§ Image comparison data:
────────────────
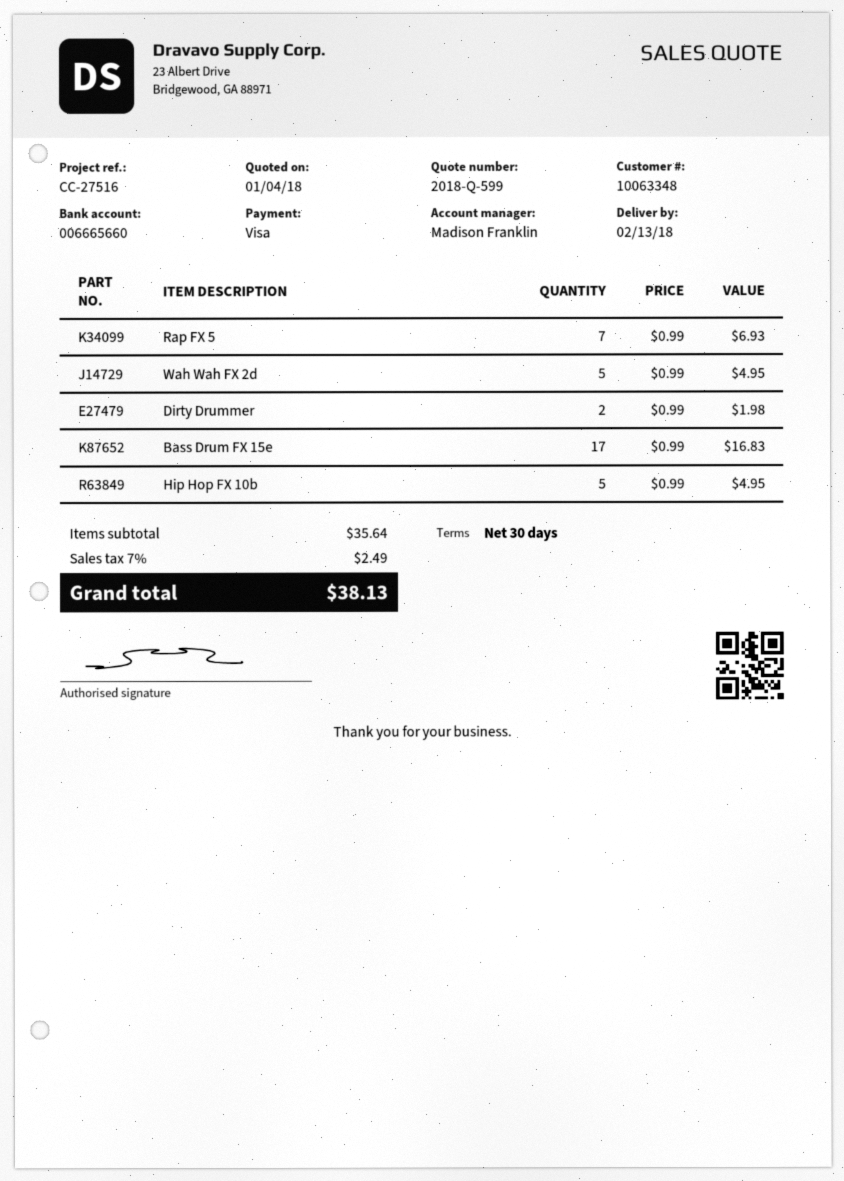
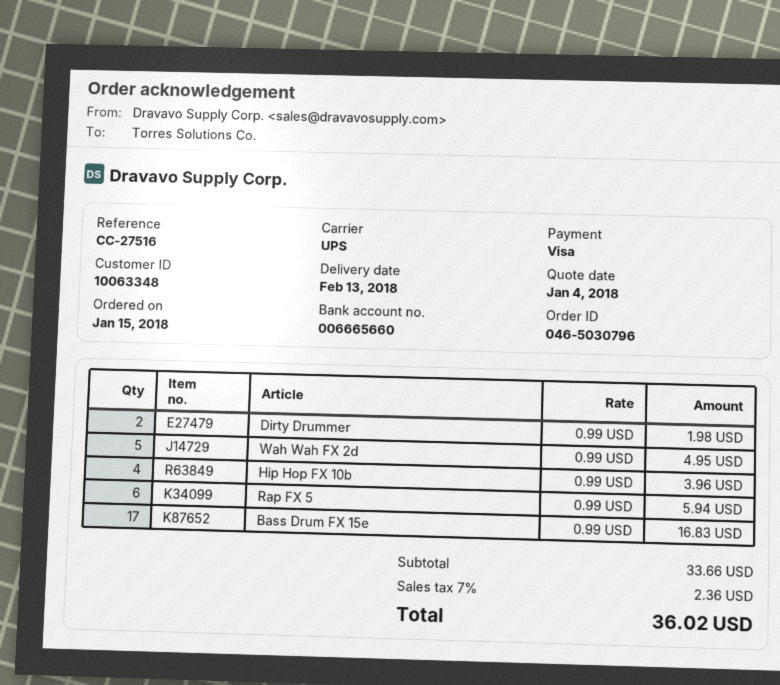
Rap FX 5: 7 x 0.99 = 6.93 -> 6 x 0.99 = 5.94
Hip Hop FX 10b: 5 x 0.99 = 4.95 -> 4 x 0.99 = 3.96
subtotal: 35.64 -> 33.66
tax: 7% = 2.49 -> 7% = 2.36
total: 38.13 -> 36.02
────────────────
§ WHAT YOU NEED TO DO: Output the data above exactly, excluding images.

§ FINAL ANSWER:
Rap FX 5: 7 x 0.99 = 6.93 -> 6 x 0.99 = 5.94
Hip Hop FX 10b: 5 x 0.99 = 4.95 -> 4 x 0.99 = 3.96
subtotal: 35.64 -> 33.66
tax: 7% = 2.49 -> 7% = 2.36
total: 38.13 -> 36.02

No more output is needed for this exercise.